Now that the note has ended, stop and consider that for a moment … the project has to use unusual, cutting edge, novel technology, and it has to be a project that would fail without the CDM.

If I set out to make some guidelines for assistance to emission reduction technologies, those seem like the polar opposite of the guidelines I would make.

First, why not allow the use of proven, reliable, available emission reduction technologies along with unusual, cutting edge technologies with no track record? Instead of reducing emissions, aren’t you reducing your chances of success way, way down by only allowing what may not work?

Second, why fund projects that are “unviable”, as the jargon would have it, if you don’t assist them? As a businessman, the idea of specifically selecting a project for funding on the basis that it absolutely won’t work without free money is … well … it would be hilarious if it weren’t so tragic. The regulation requires that you pick incipient losers, ideas guaranteed to go belly-up unless you shower them with largesse … which seems to this boy like a very poor way to pick winners.

Given those requirements, I can now understand why the majority of the Indian projects “fail to meet the CDM requirements set by the UN Framework Convention on Climate Change.”

It’s because the CDM requirements are set up so that only impending failures can have a hope of success.

Did I mention Kafka? Perhaps I was thinking of Catch-22 …

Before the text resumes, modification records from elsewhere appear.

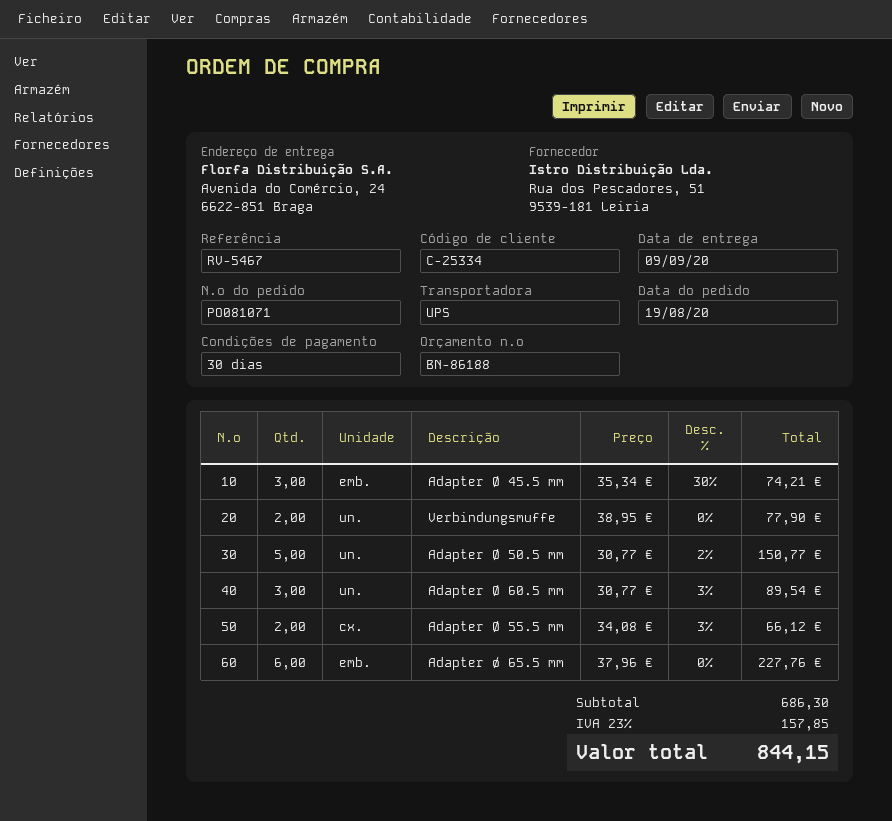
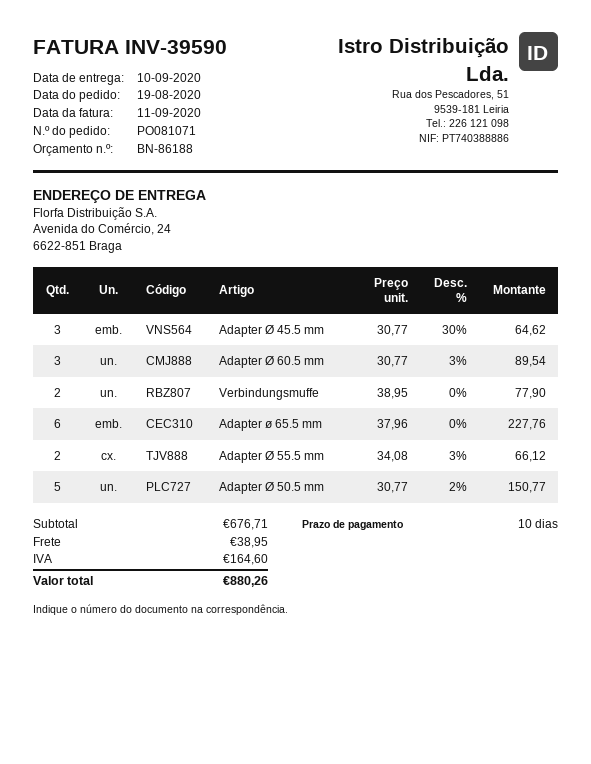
delivery date: 2020-09-09 -> 2020-09-10
payment terms: 30 days -> 10 days
Adapter Ø 45.5 mm: 3 x 35.34 - 30% = 74.21 -> 3 x 30.77 - 30% = 64.62
subtotal: 686.30 -> 676.71
shipping: none -> 38.95
tax: 157.85 -> 164.60
total: 844.15 -> 880.26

In any case, this whole idea of offsetting your carbon sins by paying carbon indulgences seems like a killer idea, it puts the Nigerian 419 scams to shame. My plan is to bring this same brilliant concept to the masses by extending the whole theory of carbon offsets and “carbon neutrality” to encompass sexual fidelity.

Here’s the scheme in all of its beauty: if you want to cheat on your wife or husband, you pay me a fee. I split the fee with one of my employees (actually independent contractors, if anyone is looking for work) who promises not to cheat on their wife or husband for the same amount of time that you have paid for. That way, for a small fee (payable by cash, cheque, or credit card) you can rest assured that your extra-marital actions are “fidelity neutral”.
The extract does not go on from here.